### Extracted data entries
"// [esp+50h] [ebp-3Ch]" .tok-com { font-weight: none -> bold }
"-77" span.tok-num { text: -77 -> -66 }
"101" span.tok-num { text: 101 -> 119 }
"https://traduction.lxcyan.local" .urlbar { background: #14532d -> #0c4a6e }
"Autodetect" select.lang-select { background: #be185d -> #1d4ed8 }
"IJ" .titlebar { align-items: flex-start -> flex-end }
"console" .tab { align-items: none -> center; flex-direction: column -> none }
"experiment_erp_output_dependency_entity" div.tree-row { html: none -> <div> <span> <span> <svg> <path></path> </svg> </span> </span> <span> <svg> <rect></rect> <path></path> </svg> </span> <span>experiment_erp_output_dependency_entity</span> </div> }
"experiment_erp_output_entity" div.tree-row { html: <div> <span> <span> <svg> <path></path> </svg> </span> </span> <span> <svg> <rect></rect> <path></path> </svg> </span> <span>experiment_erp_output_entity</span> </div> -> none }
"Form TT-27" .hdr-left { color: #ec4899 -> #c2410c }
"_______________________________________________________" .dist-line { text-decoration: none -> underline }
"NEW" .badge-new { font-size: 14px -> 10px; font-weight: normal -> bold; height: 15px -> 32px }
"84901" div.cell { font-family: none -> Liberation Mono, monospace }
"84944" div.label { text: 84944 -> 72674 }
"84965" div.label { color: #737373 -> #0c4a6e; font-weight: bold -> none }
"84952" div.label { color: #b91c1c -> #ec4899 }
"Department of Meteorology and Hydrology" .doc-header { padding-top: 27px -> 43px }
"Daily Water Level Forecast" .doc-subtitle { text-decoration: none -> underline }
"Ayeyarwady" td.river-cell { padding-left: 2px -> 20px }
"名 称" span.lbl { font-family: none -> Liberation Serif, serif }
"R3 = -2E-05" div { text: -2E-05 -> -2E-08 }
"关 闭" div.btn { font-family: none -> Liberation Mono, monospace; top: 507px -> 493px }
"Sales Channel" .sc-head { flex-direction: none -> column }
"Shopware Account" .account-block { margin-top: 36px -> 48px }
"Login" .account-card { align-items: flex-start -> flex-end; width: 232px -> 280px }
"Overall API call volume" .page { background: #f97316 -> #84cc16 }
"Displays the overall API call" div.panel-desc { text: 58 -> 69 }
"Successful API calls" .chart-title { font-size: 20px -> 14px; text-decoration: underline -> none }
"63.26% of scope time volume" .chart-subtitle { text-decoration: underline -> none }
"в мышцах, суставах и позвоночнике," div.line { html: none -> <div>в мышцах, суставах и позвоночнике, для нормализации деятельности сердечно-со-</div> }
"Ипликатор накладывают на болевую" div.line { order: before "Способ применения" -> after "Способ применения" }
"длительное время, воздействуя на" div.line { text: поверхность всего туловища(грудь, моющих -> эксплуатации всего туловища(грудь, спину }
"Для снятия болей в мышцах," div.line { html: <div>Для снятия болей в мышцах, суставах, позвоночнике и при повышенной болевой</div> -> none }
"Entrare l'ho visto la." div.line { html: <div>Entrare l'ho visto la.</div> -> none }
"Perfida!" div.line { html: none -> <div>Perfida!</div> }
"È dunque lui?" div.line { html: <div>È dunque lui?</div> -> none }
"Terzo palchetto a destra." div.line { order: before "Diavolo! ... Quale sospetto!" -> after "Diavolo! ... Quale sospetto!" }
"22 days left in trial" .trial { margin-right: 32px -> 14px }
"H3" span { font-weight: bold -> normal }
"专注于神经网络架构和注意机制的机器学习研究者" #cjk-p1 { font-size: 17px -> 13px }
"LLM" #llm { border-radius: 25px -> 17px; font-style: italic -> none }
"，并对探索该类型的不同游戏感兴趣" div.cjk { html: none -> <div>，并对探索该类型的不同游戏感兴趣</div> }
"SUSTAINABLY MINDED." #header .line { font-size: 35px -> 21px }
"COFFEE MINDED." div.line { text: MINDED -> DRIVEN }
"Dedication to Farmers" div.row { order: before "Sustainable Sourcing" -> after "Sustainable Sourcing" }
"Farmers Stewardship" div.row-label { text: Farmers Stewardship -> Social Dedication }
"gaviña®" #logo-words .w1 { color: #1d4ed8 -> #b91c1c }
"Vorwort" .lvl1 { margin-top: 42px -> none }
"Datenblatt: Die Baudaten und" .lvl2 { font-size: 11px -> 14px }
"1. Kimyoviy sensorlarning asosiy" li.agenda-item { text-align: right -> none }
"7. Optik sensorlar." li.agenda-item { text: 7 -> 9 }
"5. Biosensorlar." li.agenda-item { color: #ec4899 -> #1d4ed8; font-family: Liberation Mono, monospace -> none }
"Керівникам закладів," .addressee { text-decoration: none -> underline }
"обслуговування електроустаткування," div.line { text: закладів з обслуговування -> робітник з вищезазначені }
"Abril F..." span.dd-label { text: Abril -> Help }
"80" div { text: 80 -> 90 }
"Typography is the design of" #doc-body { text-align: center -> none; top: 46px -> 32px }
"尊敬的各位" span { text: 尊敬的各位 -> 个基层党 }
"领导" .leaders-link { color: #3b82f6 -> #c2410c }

### EXERCISE OBJECTIVE
In the entries above, the lines between the one holding "font-size: 35px ->" and the one holding "margin-top: 42px ->", inclusive, are to be printed exactly as written, and those alone.

### ANSWER BOX
"SUSTAINABLY MINDED." #header .line { font-size: 35px -> 21px }
"COFFEE MINDED." div.line { text: MINDED -> DRIVEN }
"Dedication to Farmers" div.row { order: before "Sustainable Sourcing" -> after "Sustainable Sourcing" }
"Farmers Stewardship" div.row-label { text: Farmers Stewardship -> Social Dedication }
"gaviña®" #logo-words .w1 { color: #1d4ed8 -> #b91c1c }
"Vorwort" .lvl1 { margin-top: 42px -> none }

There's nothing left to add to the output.